--- EXERCISE DETAILS ---
Starting with the line that contains "2017-09 | vol: 0.091 -> 0.095", give again exactly and only each line through the end of the records; include the last line and exclude pictures.

═══ DATA TO PROCESS ═══

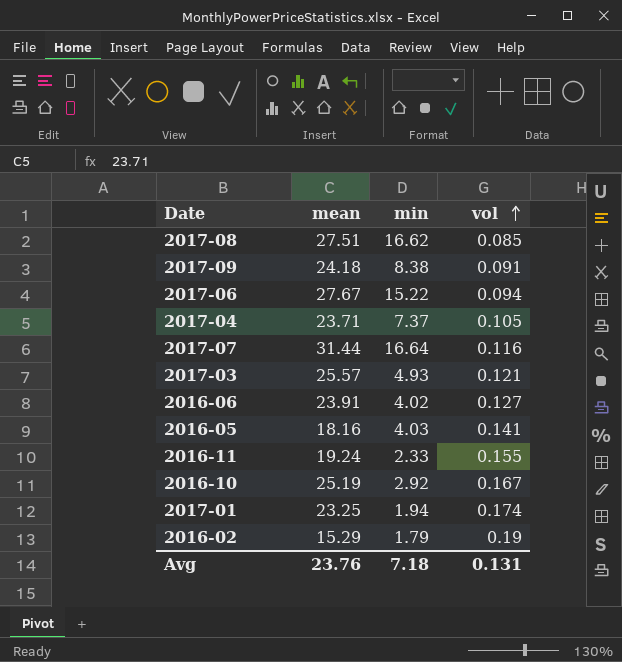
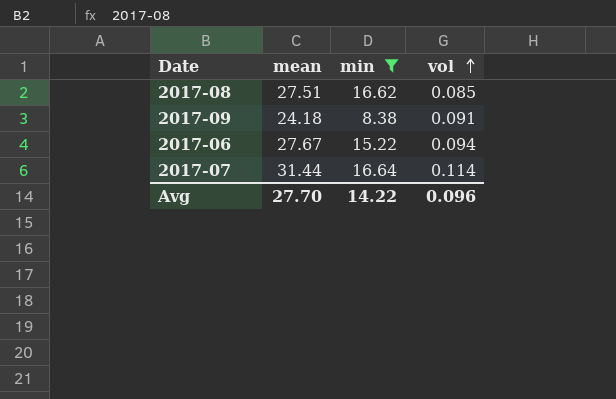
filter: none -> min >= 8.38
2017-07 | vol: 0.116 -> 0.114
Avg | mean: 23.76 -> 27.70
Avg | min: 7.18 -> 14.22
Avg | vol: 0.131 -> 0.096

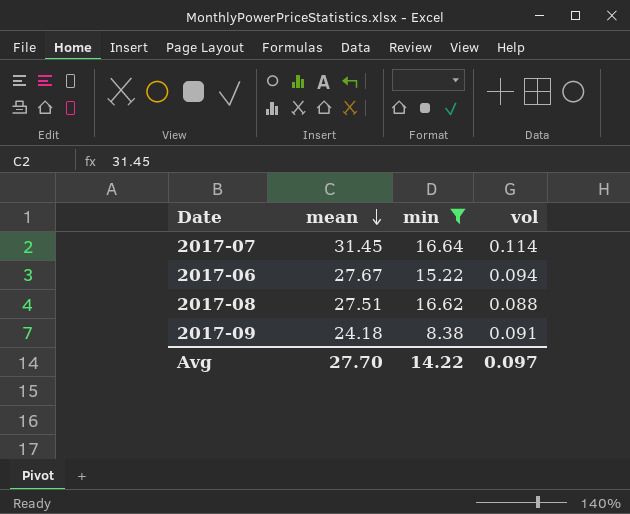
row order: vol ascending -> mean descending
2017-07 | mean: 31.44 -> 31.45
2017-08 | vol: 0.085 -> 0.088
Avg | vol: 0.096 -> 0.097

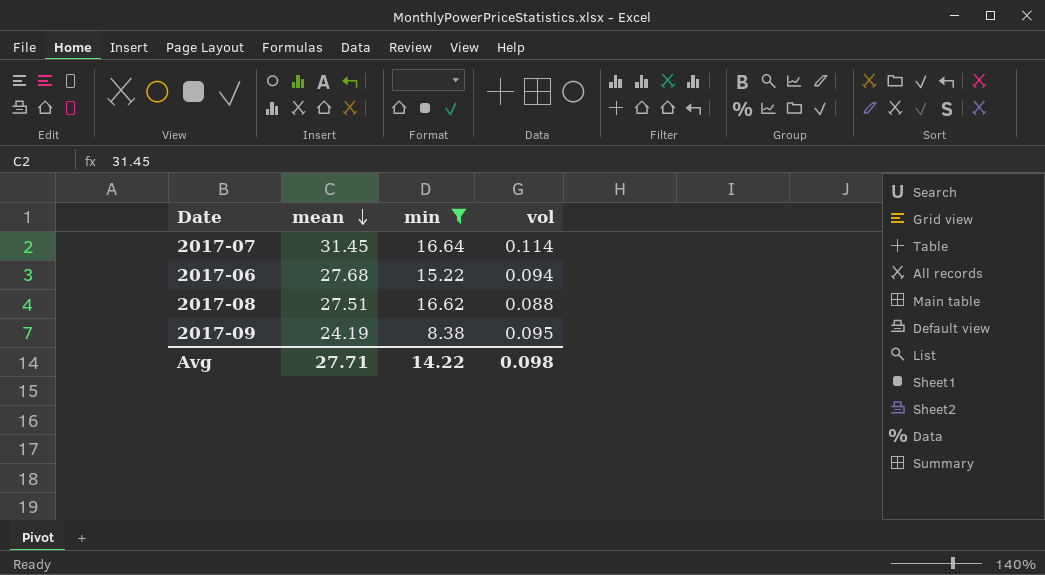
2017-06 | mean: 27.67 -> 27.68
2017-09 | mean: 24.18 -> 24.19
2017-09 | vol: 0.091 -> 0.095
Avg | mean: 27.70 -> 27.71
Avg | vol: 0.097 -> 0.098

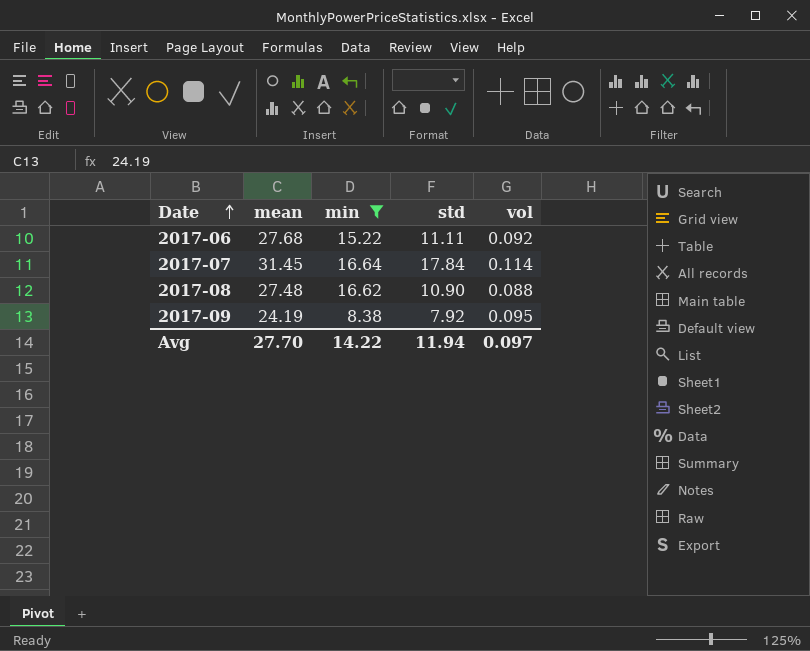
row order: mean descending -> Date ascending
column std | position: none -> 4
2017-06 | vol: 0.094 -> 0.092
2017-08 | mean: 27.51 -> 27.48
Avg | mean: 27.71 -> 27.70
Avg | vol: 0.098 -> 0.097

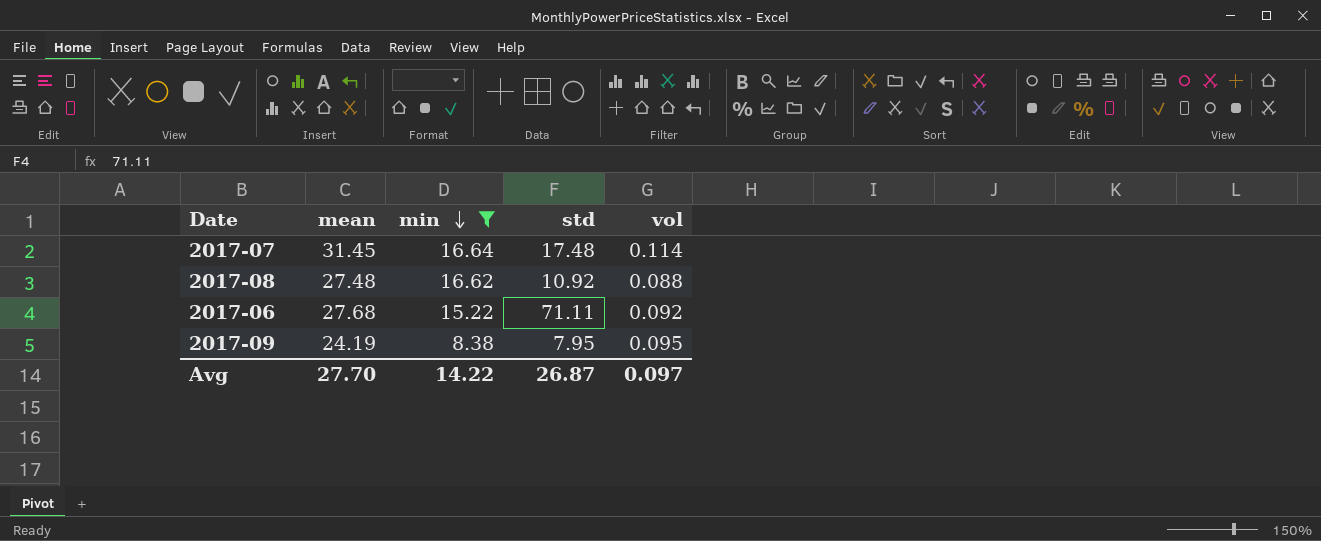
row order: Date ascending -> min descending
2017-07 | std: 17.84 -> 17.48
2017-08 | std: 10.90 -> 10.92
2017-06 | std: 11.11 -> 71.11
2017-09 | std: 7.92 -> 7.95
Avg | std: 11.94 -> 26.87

═══

--- EXERCISE SOLUTION ---
2017-09 | vol: 0.091 -> 0.095
Avg | mean: 27.70 -> 27.71
Avg | vol: 0.097 -> 0.098

row order: mean descending -> Date ascending
column std | position: none -> 4
2017-06 | vol: 0.094 -> 0.092
2017-08 | mean: 27.51 -> 27.48
Avg | mean: 27.71 -> 27.70
Avg | vol: 0.098 -> 0.097

row order: Date ascending -> min descending
2017-07 | std: 17.84 -> 17.48
2017-08 | std: 10.90 -> 10.92
2017-06 | std: 11.11 -> 71.11
2017-09 | std: 7.92 -> 7.95
Avg | std: 11.94 -> 26.87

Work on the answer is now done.